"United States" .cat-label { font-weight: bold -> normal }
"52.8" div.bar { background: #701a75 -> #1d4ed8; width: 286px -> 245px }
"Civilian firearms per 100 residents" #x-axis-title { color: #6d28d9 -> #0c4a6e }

==

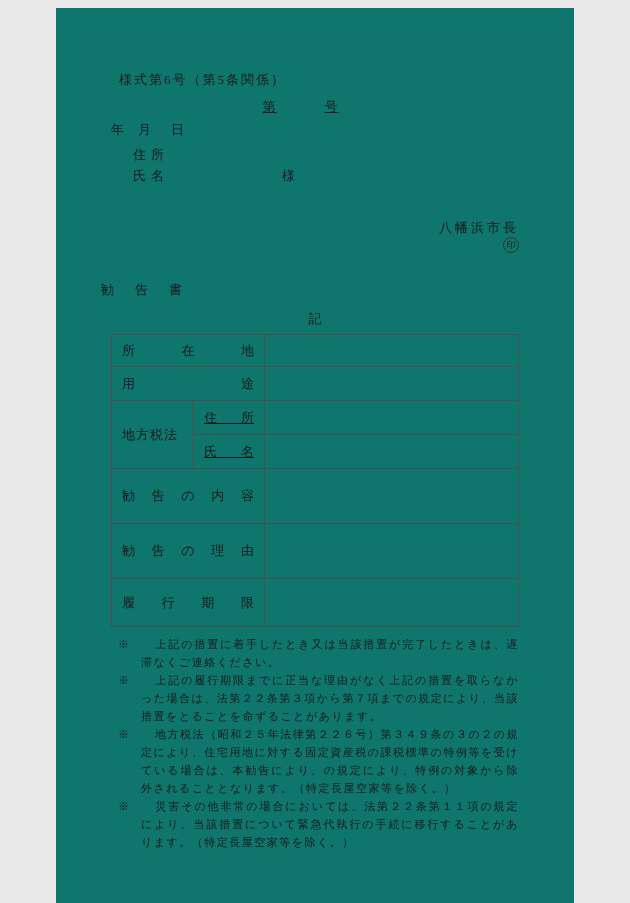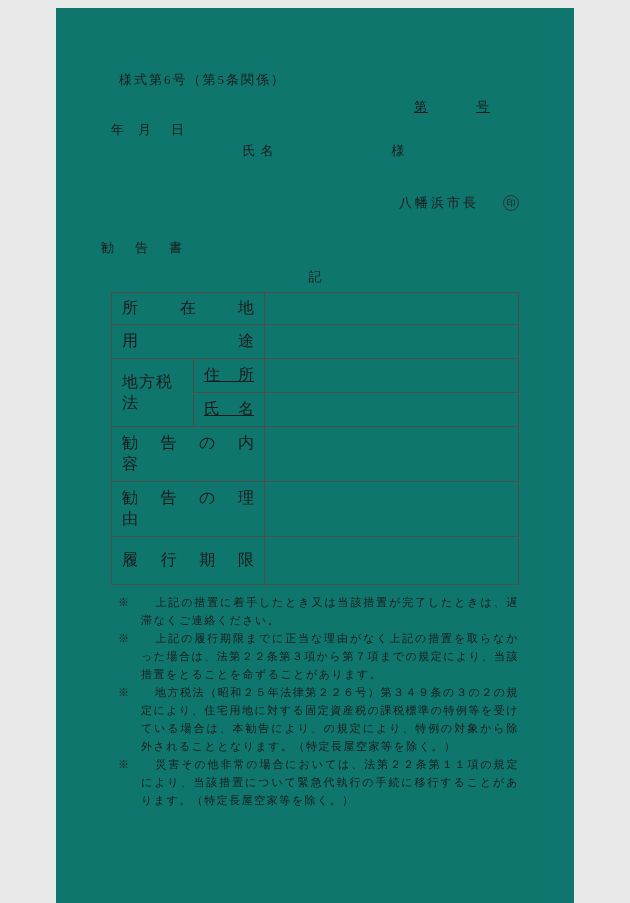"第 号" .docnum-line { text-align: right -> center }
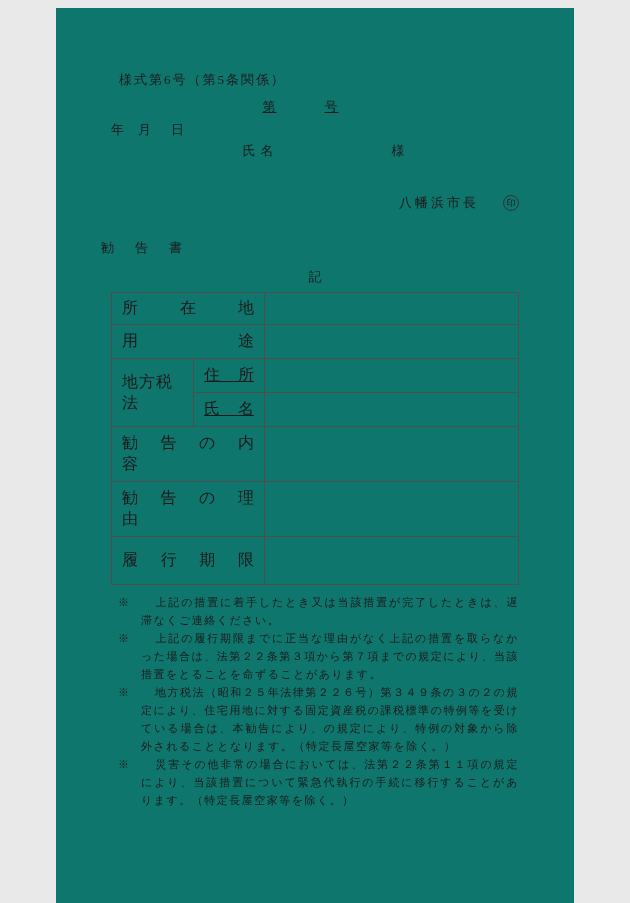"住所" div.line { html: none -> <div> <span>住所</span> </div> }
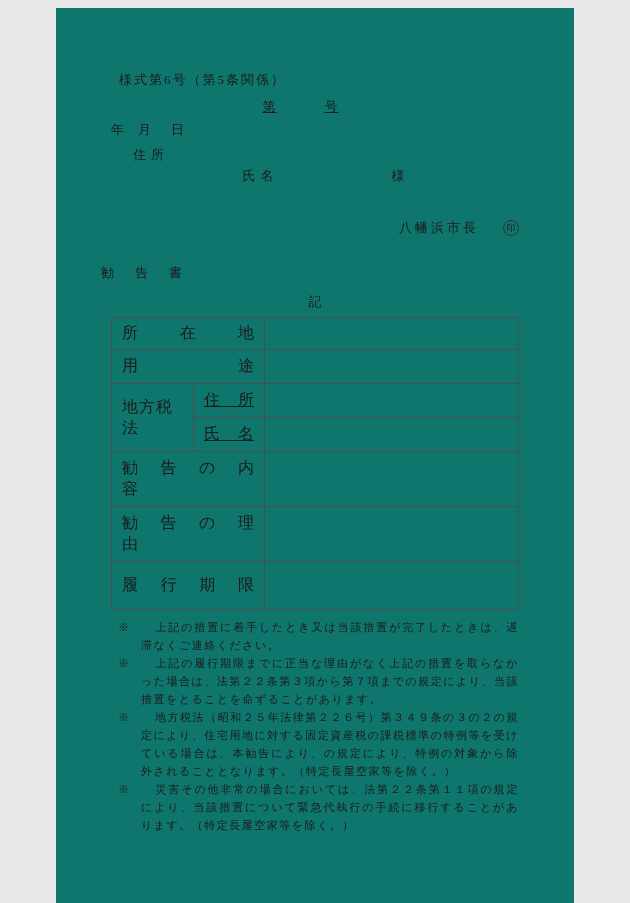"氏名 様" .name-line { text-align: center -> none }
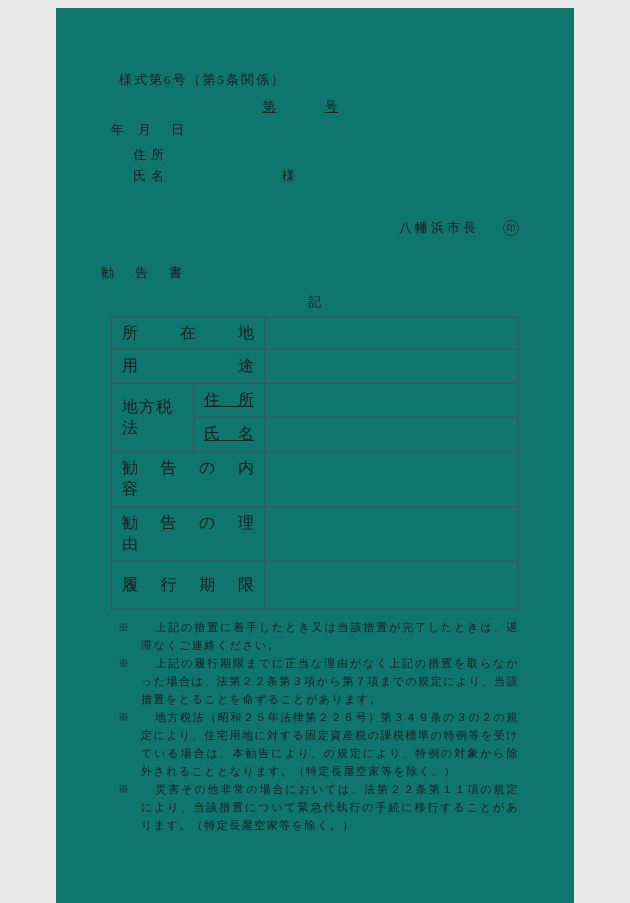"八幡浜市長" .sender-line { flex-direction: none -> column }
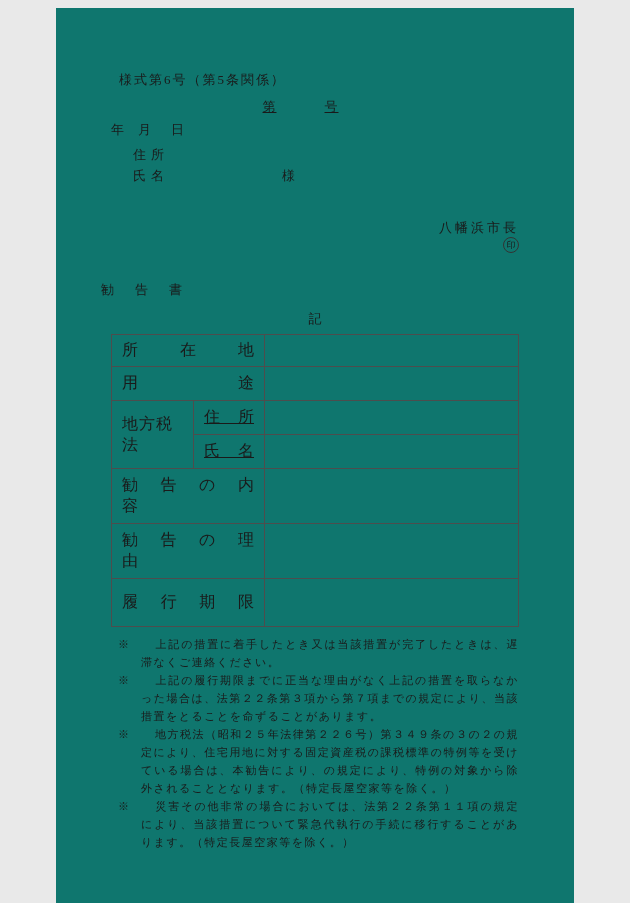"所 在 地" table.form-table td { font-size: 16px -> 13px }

Your instructions:
Beginning with the line containing "font-weight: bold ->" and ending with the line containing "firearms per 100", extract those lines exactly from the listing above, and only those.

Exercise response:
"United States" .cat-label { font-weight: bold -> normal }
"52.8" div.bar { background: #701a75 -> #1d4ed8; width: 286px -> 245px }
"Civilian firearms per 100 residents" #x-axis-title { color: #6d28d9 -> #0c4a6e }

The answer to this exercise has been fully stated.